I would like to use Fast Fourier Transforms (FFT) to solve this PDE using the FFTW library. FFTW computes $Y$, the Discrete Fourier Transform (DFT) of a 1D complex array $X$ of size $N$ with this definition for the forward transform: \begin{equation} Y_{k}\triangleq\sum_{n=0}^{N-1}X_{n}e^{-2i\pi nk/N}, \end{equation} and the following definition for the backward (or inverse) transform: \begin{equation} Y_{k}=\sum_{n=0}^{N-1}X_{n}e^{2i\pi nk/N}. \end{equation}

As far as I understand, the sampling interval in these definitions is equal to 1. Also, $FFT^{-1}(FFT(X))=N\cdot X$, which is not usual.
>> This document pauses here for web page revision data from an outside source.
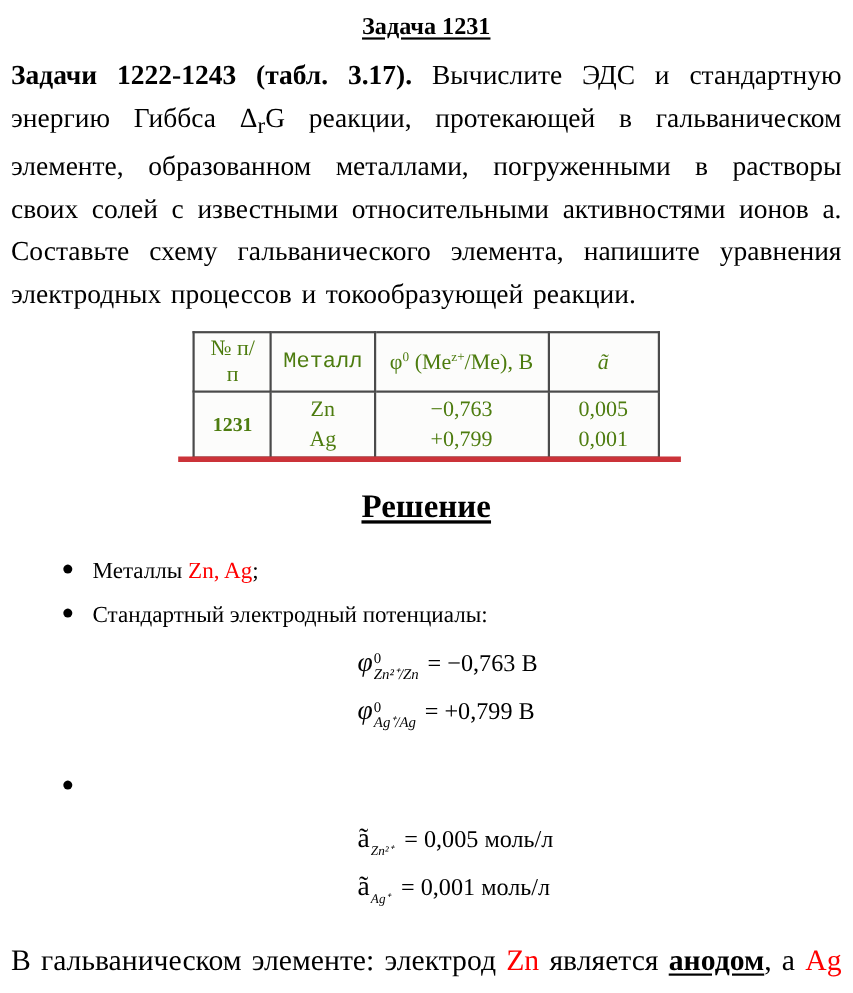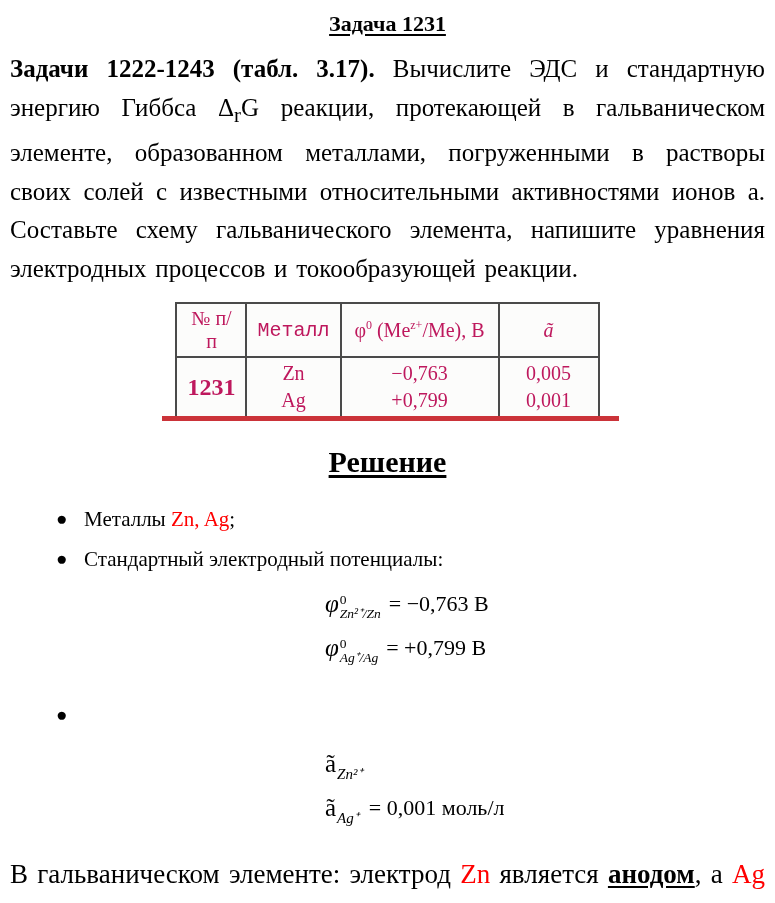"№ п/п" table { color: #be185d -> #4d7c0f }
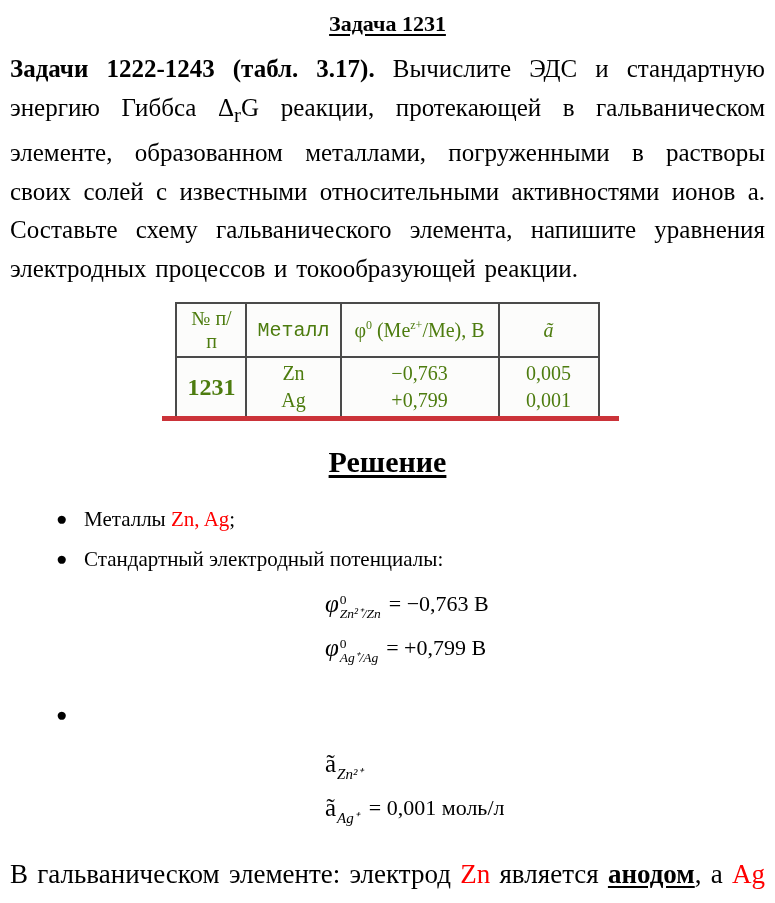"1231" .cell-num { font-size: 24px -> 18px }
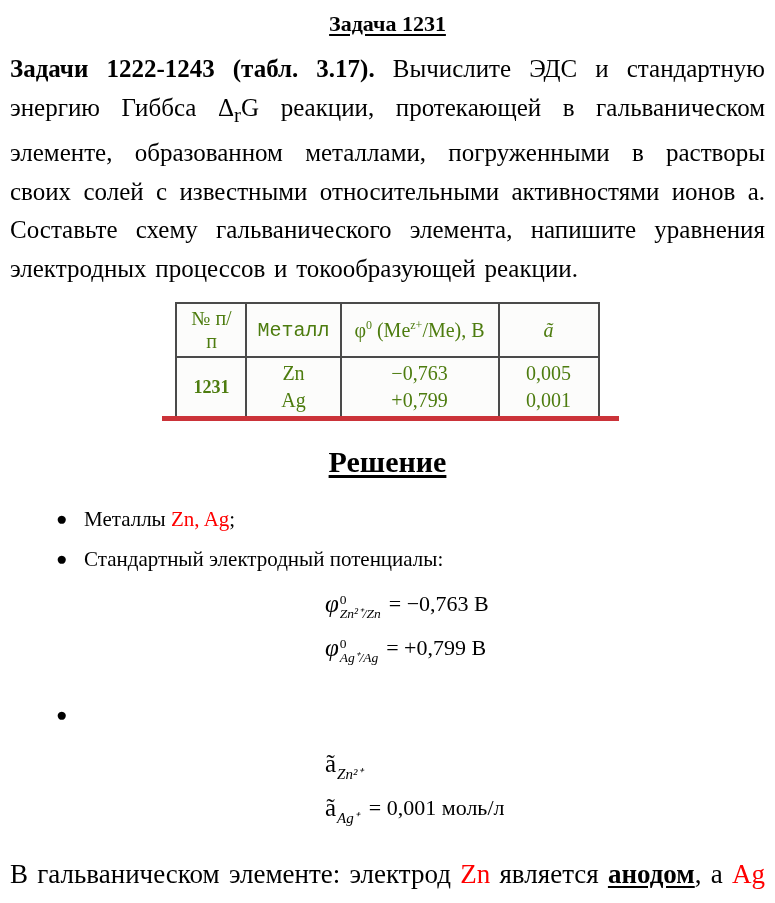"Zn²⁺" .fsub { font-size: 15px -> 12px }
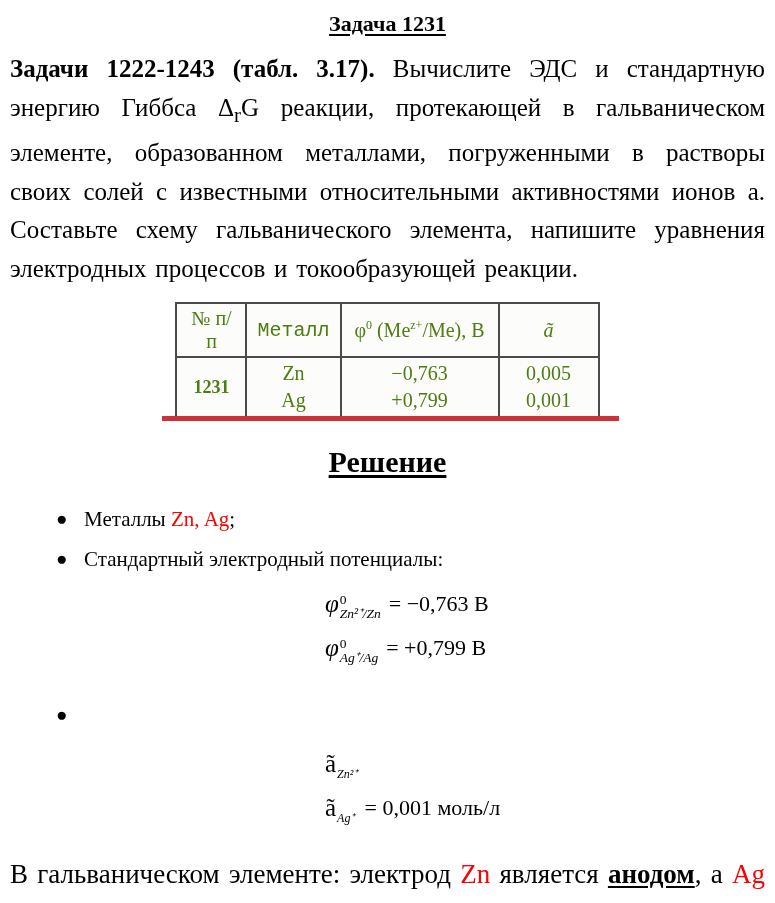"= 0,005 моль/л" span.frhs { html: none -> <span>= 0,005 моль/л</span> }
The manual says this definition is not unitary and that normalization should be taken into consideration by the user.

My application is in 3 dimensions, with regular sampling in each direction, but the sampling frequency is not the same in all directions ($L_1$, $L_2$, $L_3 \neq 1$).

My question : could you help me get an expression of $\Delta V$ in k-space ? With a simplest definition of FFTs, it would be for instance $-\mathbf{k}^2 V(\mathbf{k})$. Here ... I can't get it.

Sorry if the question is a bit messy. I'm not a mathematician and this is quite new for me.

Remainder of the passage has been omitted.